Shopping at suburban Targets is a dream. They have everything – paper towels, sunglasses, belts, socks, diet soda, diapers, clothes for my kids, clothes for me. The aisles are wide, the carts are huge but easy to push, and the people are friendly. My first visit to a Target made me feel like I had been living in East Berlin in the early 1980s up until then. Target is capitalism at its best.
Moreover, I no longer have to limit myself to buying only what I can schlep down St. Marks Place to my apartment. I can buy in bulk to my heart’s content and just put it all in my trunk. Sorry Astor Place Kmart, you pale in comparison to my suburban Targets (particularly the ones that have Starbucks in them).
Diet Soda. I spent my adult years in NYC, but my childhood was spent in the Midwest. One Midwest habit I have yet to break is my love of diet soda. I love diet soda, and now that I’m in the south, I’m no longer ashamed to admit it.
In NYC, I hid my aspartame addiction. I was ashamed that my breakfast, even if it is a healthy one, always includes a diet soda (or two). I could sense my coworkers’ judgmental glances every time the “pssssd” sound of a diet soda cracking open emanated from my desk. I used to hide diet soda bottles in my desk drawer so that my coworkers wouldn’t realize how many I drank a day.
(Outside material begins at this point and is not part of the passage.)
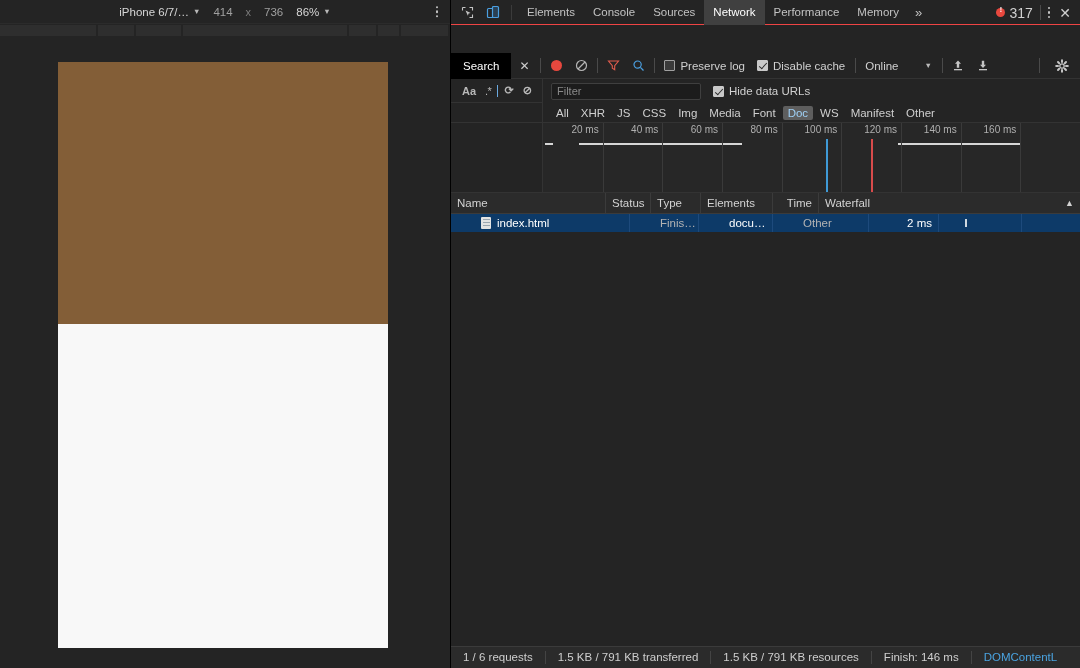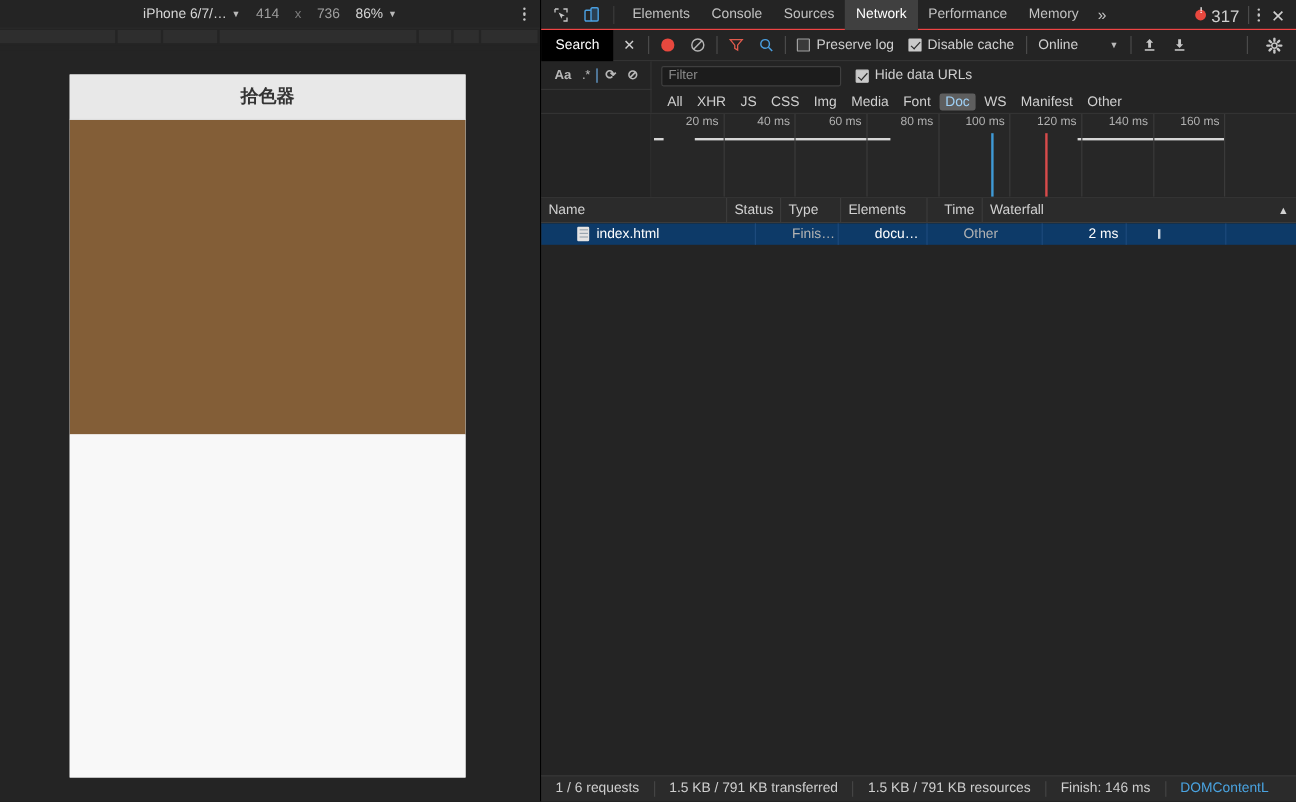"Search" .net-toolbar { margin-top: none -> 28px }
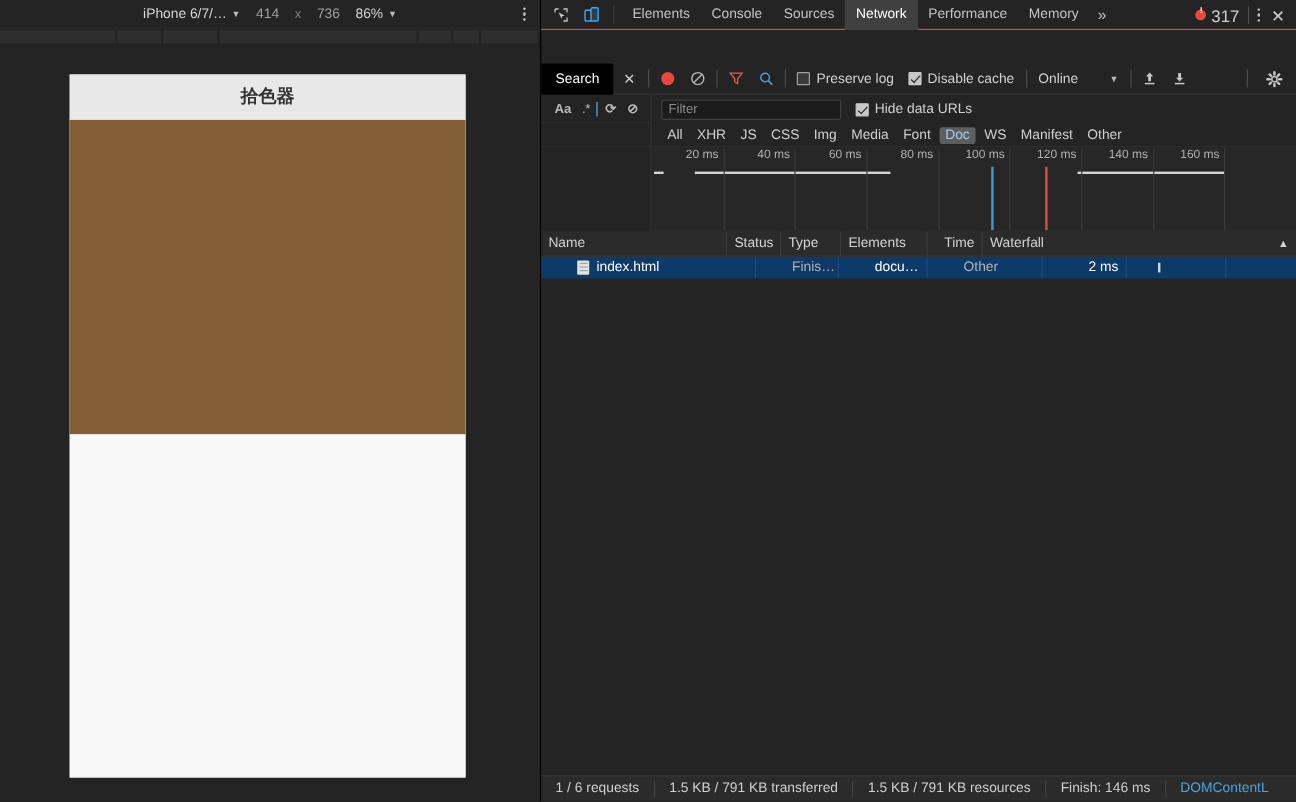"拾色器" div.phone-header { html: <div>拾色器</div> -> none }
To add to the problem, my soda of choice, Diet Mt. Dew, was hard to find in NYC. In fact, during the mid-90s, I’m pretty sure it was easier to score most drugs than Diet Mt. Dew in the East Village. And when I did find it, in order to hoard it, I had to schlep it anywhere from a half mile to a mile, and then up several flights of stairs to my apartment.
Here in Tennessee, I
’m no longer ashamed. I’m not proud of my diet soda intake, and I do know it isn’t good for me. However, I’m pretty sure I’m not the only person in my office who has soda for breakfast, and our office fridge often contains Diet Mt. Dews that aren’t mine. I can buy my soda in bulk so that there’s never a shortage. And rather than lectures about how bad diet soda is for me, my work has deemed Diet Mt. Dew a “healthier” choice in the vending machine. Nashville, I have found my diet soda forever home.
Washer/dryer. My washer and dryer are probably my most prized possessions. I was nearly 35 years old before I got my first washer/dryer. In NYC, and for my first year and a half in Nashville, I schlepped 40 pounds of laundry to a laundromat about every 6 weeks. I had lots and lots of underwear, tights, and socks to get me through those 6 weeks, and I re-wore clothes several times before washing them.
In NYC, I often stretched laundromat trips to closer to 8 weeks apart by dropping off underwear, socks, tights, gym clothes, and other things I didn’t care about losing/getting damaged. I paid about $25 to have someone else wash and nicely fold my stuff in the span of a couple of hours. Doing it myself would have cost about $12 in quarters, and when you factor in the hours it would take me to do my laundry, the laundry service practically paid for itself.
When I first moved to Nashville, I looked for a similar service. When I asked my coworkers if they could recommend such a place, I clearly came off as an entitled East Coast bitch who was too good to do her own laundry. I did find a place, and after they charged me $80 for what would have cost me $25 in NYC, I never went back. My Nashville salary does not support such luxuries.
But now, I have a washer/dryer. Some people complain about laundry, but when it’s in your house, and virtually free, I don’t understand what there is to gripe about. It’s so easy and convenient. And, with two small kids, it is an absolute necessity. In fact, today, my younger son puked upwards of 8 times – all of me, all over him, all over my bed, all over his bed. What would have done without a washer/dryer?
So here I am five years later. I do miss a lot about NYC – the food, the walking, the architecture, my friends. However, I realize that what I truly miss is my twenties and early thirties and the fun that was had. And a small part of me does miss the Astor Place Kmart and the laundromats.